The pharmacogenetics of the new-generation antipsychotics – A scoping review focused on patients with severe psychiatric disorders

Abstract

Exploring the possible correlations between gene variations and the clinical effects of the new-generation antipsychotics is considered essential in the framework of personalized medicine. It is expected that pharmacogenetic data will be useful for increasing the treatment efficacy, tolerability, therapeutic adherence, functional recovery, and quality of life in patients with severe psychiatric disorders (SPD). This scoping review investigated the available evidence about the pharmacokinetics, pharmacodynamics, and pharmacogenetics of five new-generation antipsychotics, i.e., cariprazine, brexpiprazole, aripiprazole, lumateperone, and pimavanserin. Based on the analysis of 25 primary and secondary sources and the review of these agents’ summaries of product characteristics, aripiprazole benefits from the most relevant data about the impact of gene variability on its pharmacokinetics and pharmacodynamics, with significant consequences on this antipsychotic’s efficacy and tolerability.

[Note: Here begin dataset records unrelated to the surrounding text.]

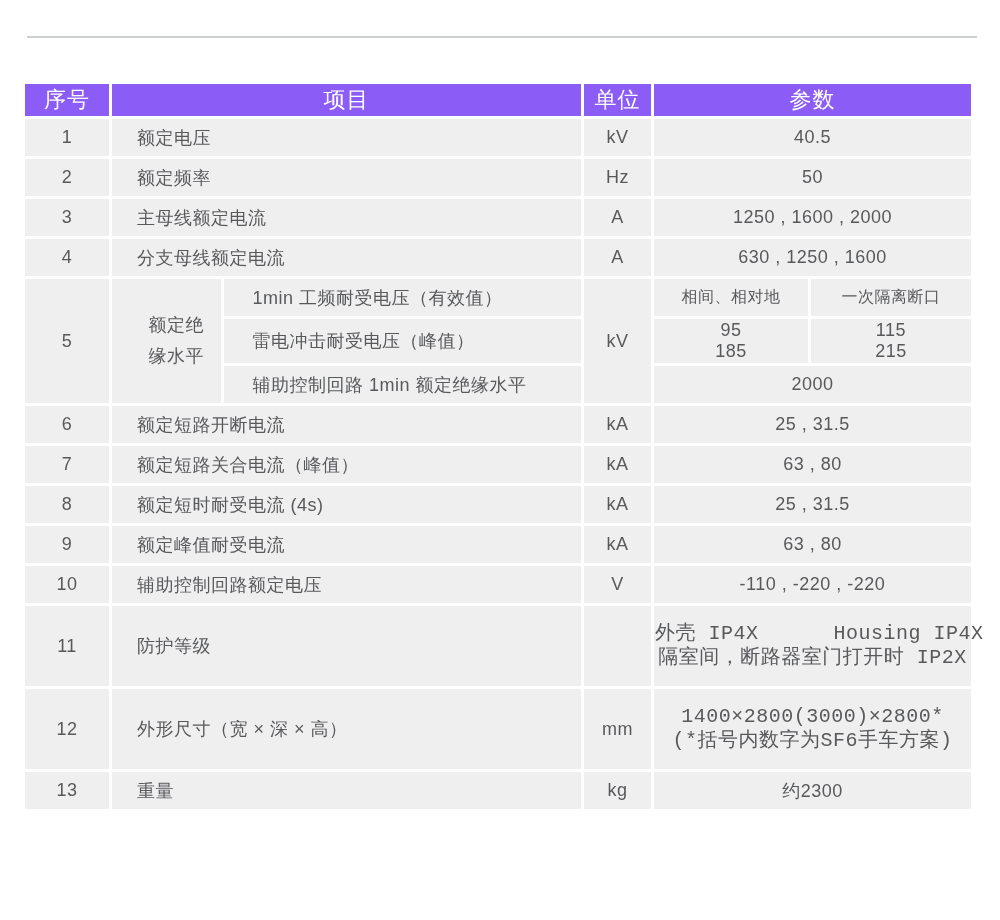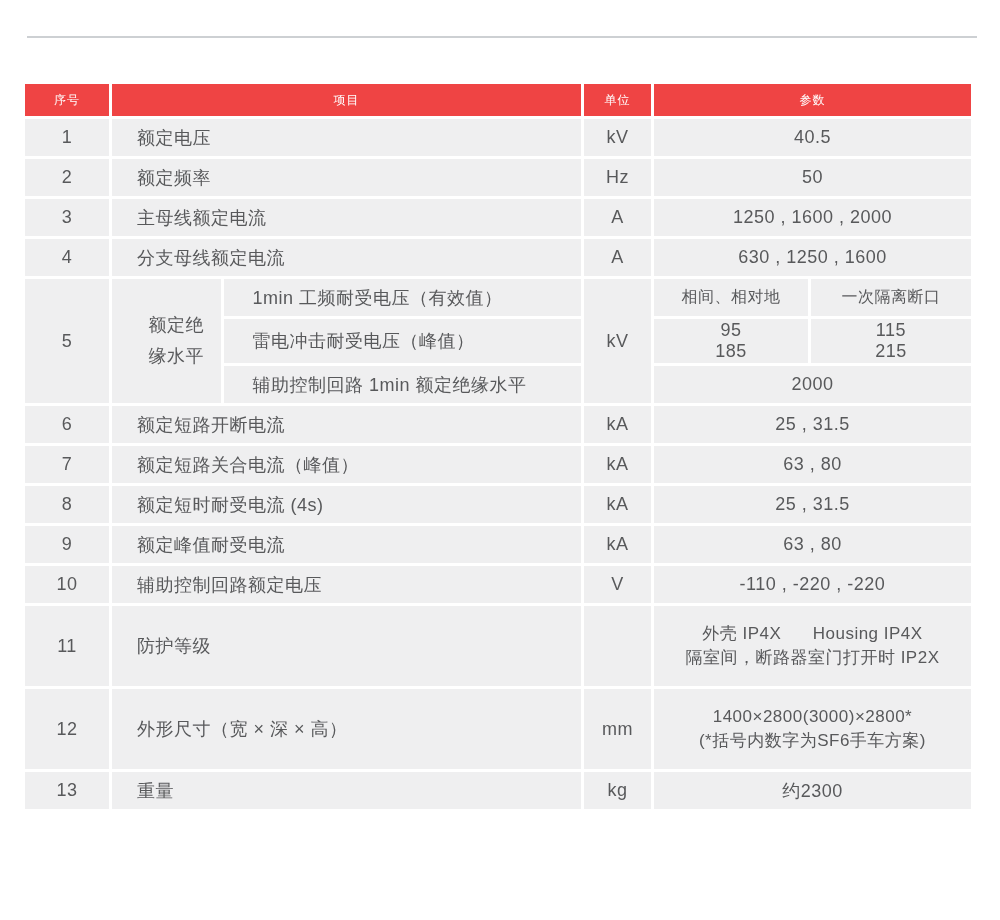--- a/index.html
+++ b/index.html
@@ -51,24 +51,24 @@
   col.c-item2 { width: 352px; }
   col.c-unit  { width: 66px;  }
   col.c-par1  { width: 152px; }
   col.c-par2  { width: 158px; }
 
   thead tr { height: 32px; }
   tbody tr { height: 37px; }
   tbody tr.tall { height: 80px; }
 
   th {
-    background: #ef4444;
+    background: #8b5cf6;
     color: #ffffff;
     font-weight: 400;
-    font-size: 12px;
+    font-size: 22px;
     text-align: center;
     letter-spacing: 1px;
     margin-left: 20px;
   }
   td {
     background: #efeff0;
     vertical-align: middle;
     text-align: center;
     letter-spacing: 0.5px;
   }
@@ -88,21 +88,22 @@
     text-align: left;
   }
   td.subhead {
     font-size: 16px;
     letter-spacing: 0.5px;
   }
   td.stack div { line-height: 21px; }
   td.lines div {
     line-height: 24px;
     white-space: nowrap;
-    font-size: 17px;
+    font-size: 20px;
+    font-family: Liberation Mono, monospace;
   }
 </style>
 </head>
 <body>
 
 <div class="page">
 
   <div class="title-rule"></div>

The determination of the CYP2D6 metabolizer status is important when administering aripiprazole, either as monotherapy or associated with other pharmacological agents. Allelic variability in genes encoding dopamine D2, D3, and serotonin, 5HT2A, 5HT2C receptors, COMT, BDNF, and dopamine transporter DAT1 was also associated with different adverse events or variations in the clinical efficacy of aripiprazole. Brexpiprazole also benefits from specific recommendations regarding the CYP2D6 metabolizer status and the risks of associating this antipsychotic with strong/moderate CYP2D6 or CYP3A4 inhibitors. US Food and Drug Administration (FDA) and European Medicines Agency (EMA) recommendations about cariprazine refer to possible pharmacokinetic interactions with strong CYP3A4 inhibitors or inducers. Pharmacogenetic data about cariprazine is sparse, and relevant information regarding gene-drug interactions for lumateperone and pimavanserin is yet lacking. In conclusion, more studies are needed to detect the influence of gene variations on the pharmacokinetics and pharmacodynamics of new-generation antipsychotics. This type of research could increase the ability of clinicians to predict favorable responses to specific antipsychotics and to improve the tolerability of the treatment regimen in patients with SPD.